§ TASK GOAL
Report back every line in the data that includes the string "absolute".

§ RECORDS SHOWN
—————
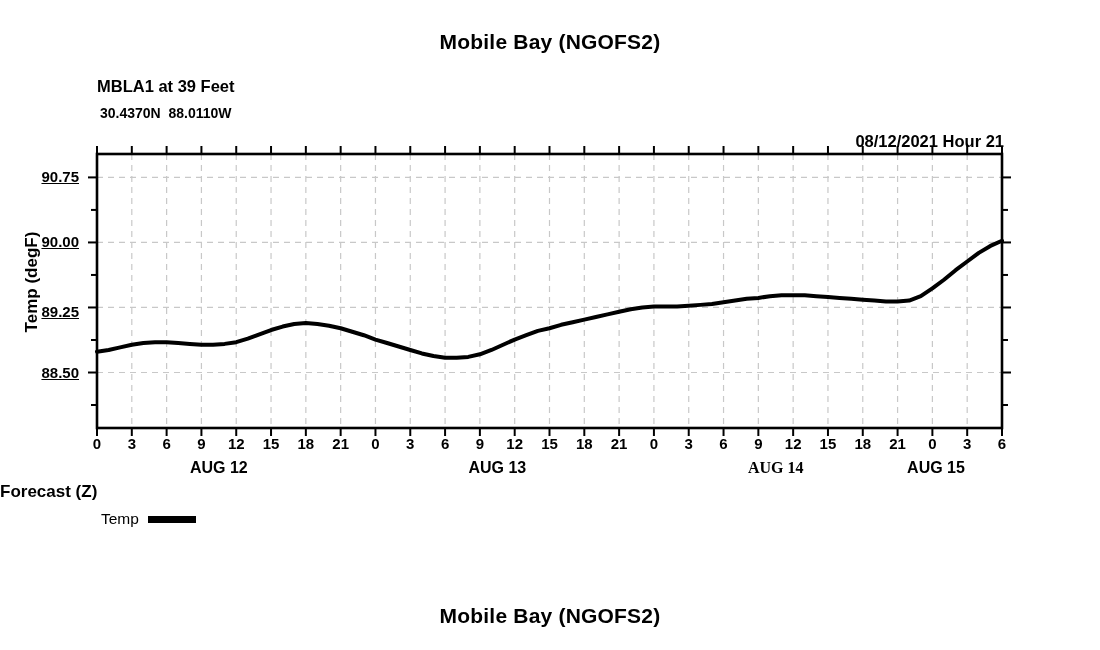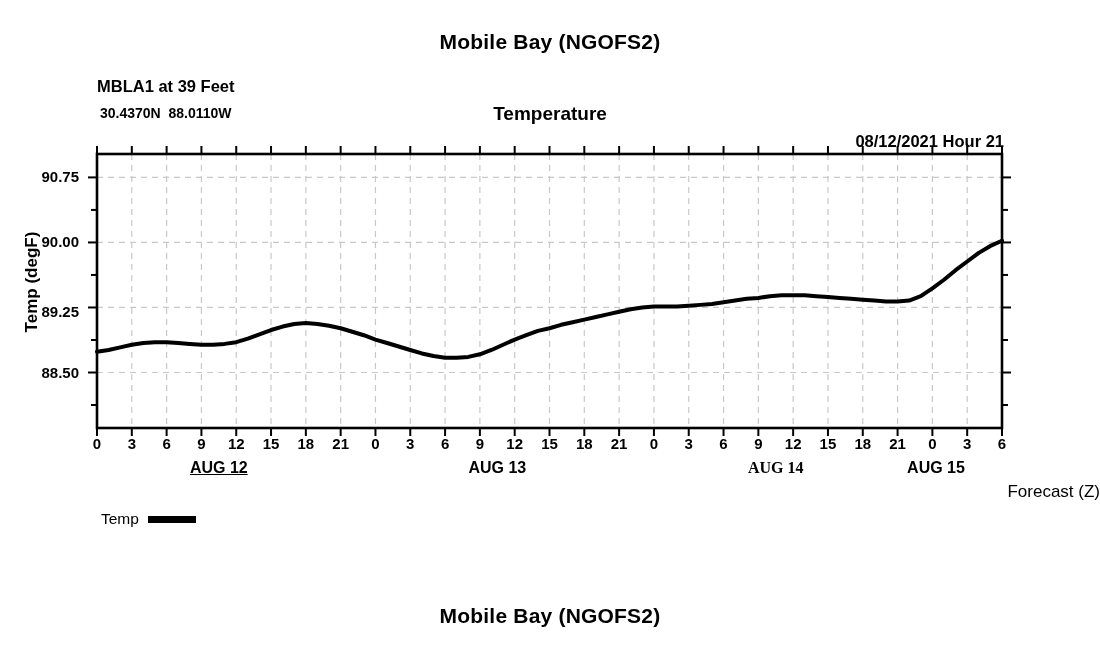--- a/index.html
+++ b/index.html
@@ -79,7 +79,6 @@
   <div class="top-title">Mobile Bay (NGOFS2)</div>
   <div class="hdr-station">MBLA1 at 39 Feet</div>
   <div class="hdr-coords">30.4370N  88.0110W</div>
-  <div class="hdr-param">Temperature</div>
   <div class="hdr-date">08/12/2021 Hour 21</div>
 
   <div class="ylabel">Temp (degF)</div>

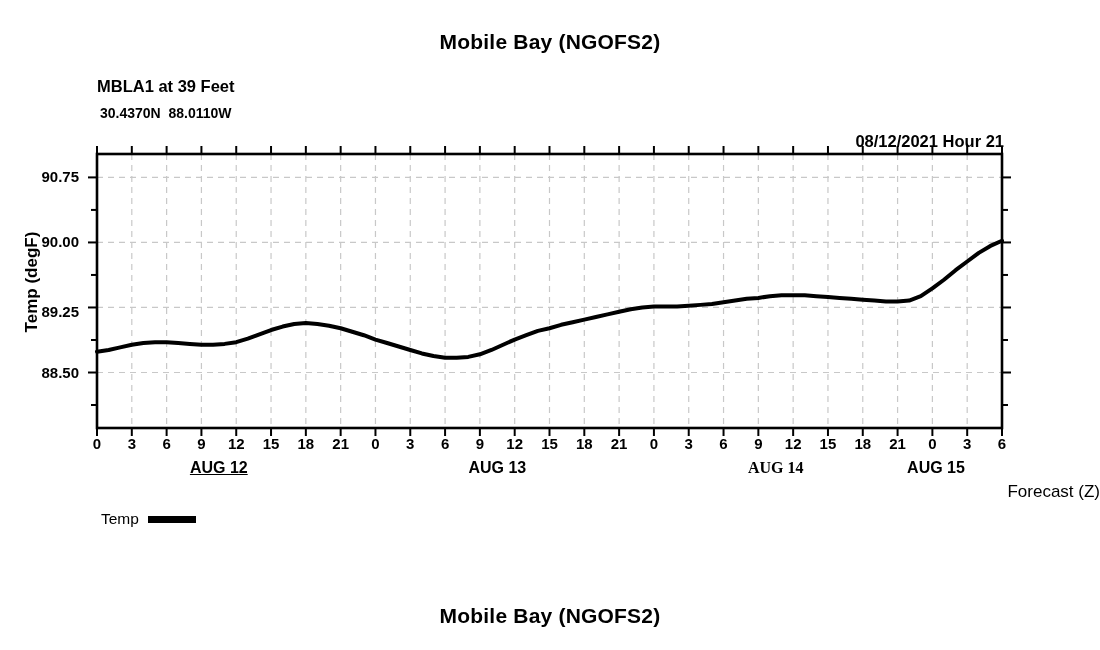--- a/index.html
+++ b/index.html
@@ -55,7 +55,7 @@
   
   .ytick{
     position:absolute;font-size:15px;font-weight:bold;
-    text-align:right;width:70px;
+    text-align:right;width:70px;text-decoration:underline;
   }
   .xtick{
     position:absolute;font-size:15px;font-weight:bold;

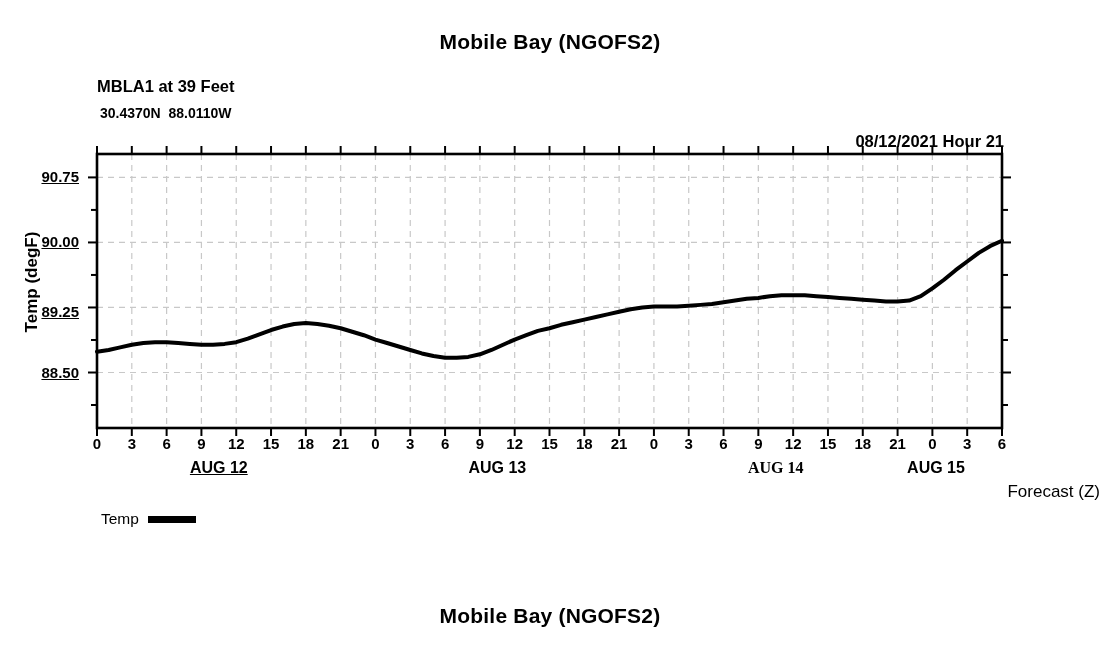--- a/index.html
+++ b/index.html
@@ -226,7 +226,7 @@
       <div class="xtick" style="left: 987px;">6</div>
     </div>
   <div id="dayl-layer">
-      <div class="daylabel" style="left: 158.827px; text-decoration: underline;">AUG 12</div>
+      <div class="daylabel" style="left: 158.827px;">AUG 12</div>
       <div class="daylabel" style="left: 437.288px;">AUG 13</div>
       <div class="daylabel" style="left: 715.75px; font-family: Liberation Serif, serif;">AUG 14</div>
       <div class="daylabel" style="left: 876px;">AUG 15</div>

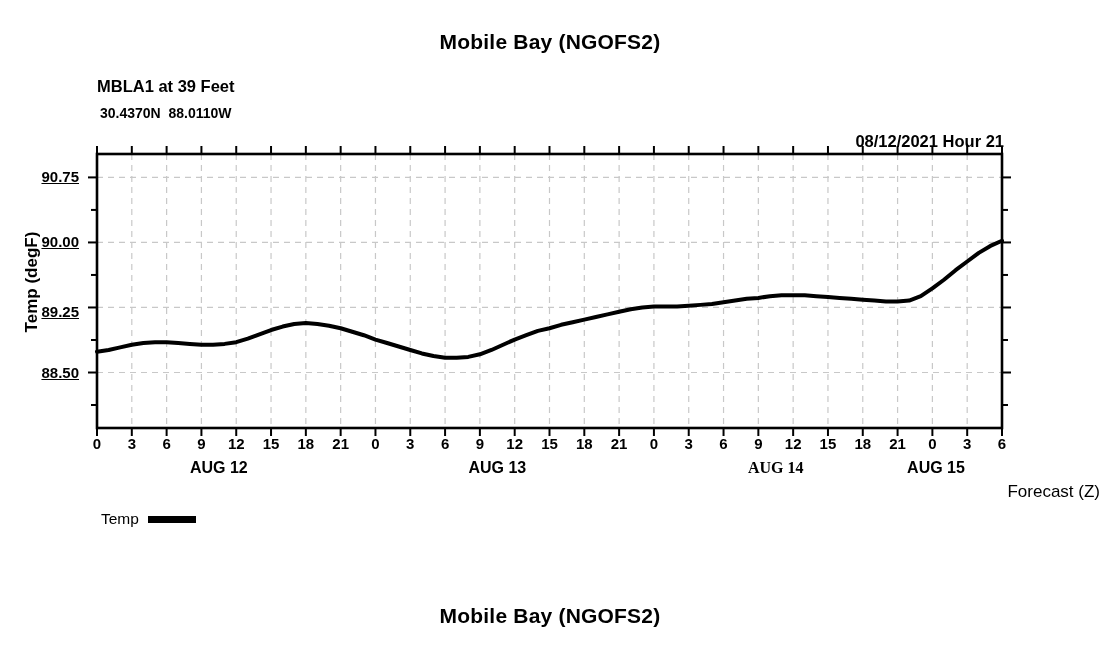--- a/index.html
+++ b/index.html
@@ -44,8 +44,8 @@
     transform:rotate(-90deg);transform-origin:center center;
   }
   .xlabel{
-    position:absolute;left:0;top:482px;width:1100px;text-align:right;
-    font-size:17px;font-weight:normal;
+    position:absolute;left:0;top:482px;width:1100px;text-align:left;
+    font-size:17px;font-weight:bold;
   }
—————
§ SOLUTION FOR THIS EXERCISE
     position:absolute;font-size:15px;font-weight:bold;
     position:absolute;font-size:15px;font-weight:bold;
-    position:absolute;left:0;top:482px;width:1100px;text-align:right;
+    position:absolute;left:0;top:482px;width:1100px;text-align:left;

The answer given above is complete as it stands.